八戸学院光星vs東陵
4安打5打点の北條裕之(八戸学院光星)
東北王者を懸けた勝負の一戦!
1番打者のバットが流れを決めた!
東北チャンピオンを懸けた決勝。勝利への流れを手繰り寄せたのは、この男のバットだった。
八戸学院光星の1番打者・北條裕之(2年)。
今大会4試合全てで先攻。プレーボールを打席で迎える。1回、東陵のエース・佐藤洸雅(1年)の4球目を叩くと、打球はレフト線へ。北條は一気に加速して二塁へ進んだ。「自分が先頭打者で塁に出れば、ホームに還ってこられる」という信念通り、4試合全てで初回の第1打席をヒット。1番の役割をこの決勝でも発揮すると、犠打で三塁に進んで、3番深江大晟(2年)のセンターフライで本塁へ還ってきた。
北條の一打からの速攻。前日の準決勝では北條がヒットを放ちながら得点できず、その裏に先取点を許す苦しい流れになっただけに、この決勝では1回に得点することにこだわった。結果的に勝負を決する流れは、この1回でできていたようにも感じる。
これで「楽な気持ちになった」と話したのが、今大会初登板となった先発の呉屋開斗(1年)。1回裏のマウンドに、気持ち良さそうな表情で向かった。
八戸学院光星は2回にも先頭の5番森山大樹(2年)が四球で出塁すると、犠打で二塁に進んだ後に、7番中崎寿希也(1年)がセンターへタイムリー。さらにチャンスを繋げて、1番北條が、今度はタイムリーを放って先発の呉屋に援護点を増やした。
北條のバットはその後も手がつけられず、4回には2本目のタイムリー、そして6回の第4打席では3ランと4安打5打点と大活躍でチームの勝利に貢献した。
「兄の北條史也(現・阪神)と比較されることもありますが、彼はホームランバッターではなくアベレージヒッター」と弟・裕之の長所を話す仲井宗基監督。その指揮官が1番に起用する意味を、今大会は全試合で実践して見せた。
この後は11月の明治神宮大会。その先には夢の甲子園出場の可能性がある。
甲子園で4本塁打を放ち、明治神宮大会でも満塁弾を放った兄のインパクトは強烈だ。だが弟は「まだまだ全然かなわない」と話しながらも、「いつかは兄を越えられるようになりたい」とこれから先の舞台での飛躍を誓った。
優勝旗を受け取る千葉諒主将
大量リードに楽な気持ちだったという左腕・呉屋のピッチングは、「出来過ぎ」と仲井監督も驚くほど。6回を投げて3安打無失点と、準決勝まで勢いがあった東陵打線を抑えた。
「相手打線の上位1番から3番が左打者。足もあるので」とサウスポーの先発理由を明かした指揮官。

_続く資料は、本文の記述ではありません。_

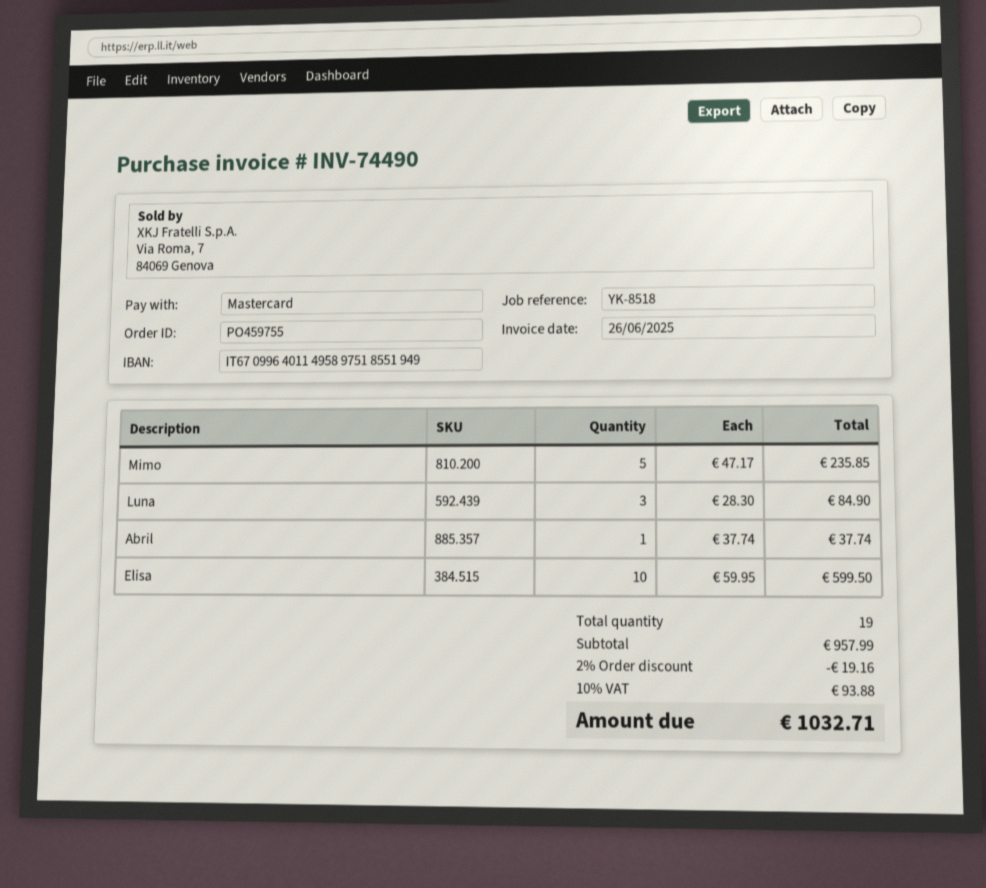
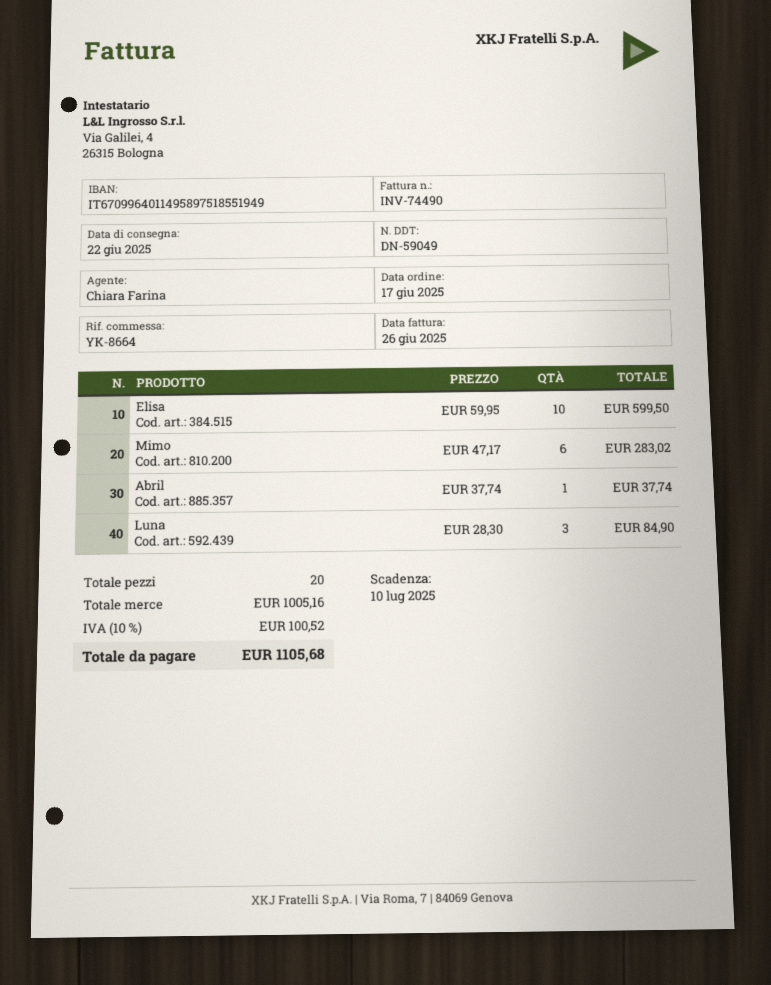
reference: YK-8518 -> YK-8664
Mimo: 5 x 47.17 = 235.85 -> 6 x 47.17 = 283.02
total quantity: 19 -> 20
subtotal: 957.99 -> 1005.16
discount: 2% = 19.16 -> none
tax: 10% = 93.88 -> 10% = 100.52
total: 1032.71 -> 1105.68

その期待に十分応えた。
「後ろに良いピッチャーがたくさんいるので、思い切って投げられました」と笑顔を見せた呉屋。ベンチ入り唯一のサウスポーということもあり、この後の明治神宮大会でも起用の可能性は十分にあるだろう。
7回以降は八木彬(1年)、小川佳斗(2年)、エースナンバーの佐藤駿(2年)と1イニングずつ繋いだ仲井監督。準決勝で中川優(1年)が完投しただけに、他の投手陣は期するものが強かったようだ。
打線も3試合で相手投手を攻略した。
「県大会決勝で青森山田さんに敗れてから、もう1回強いチームを作ろう」(仲井監督)とチームを奮い立たせてきたことが、2年ぶりの東北チャンピオンという最高の結果に繋がった。
残念ながら初優勝がならなかった東陵。準決勝で力投したエースの佐藤が連投で先発したが、初回の北條の一打で完全に流れを失った。
しかし結果は完敗だが、光も見えた。それが7回の攻撃。相手が右投手に代わって、東陵のスタンドからは、「右は得意だろ」という声が飛んだ。
その言葉通り、打ちあぐんでいた打線が繋がる。先頭の6番白石雅嗣(1年)が二塁打、続く7番柴田優祐(2年)が三塁打を放って1点を返した。その後、内野ゴロの間にもう1点。
11対0からもあきらめず、粘った姿勢は、これまで苦しい試合を競り勝って成長してきた賜物だろう。準々決勝(角館戦)のように、『野球は最後まで何が起こるかわからない』ということも体感した。
13対2というスコアではない、中身の濃さは、来年への貴重な財産となるゲームだったと言えるだろう。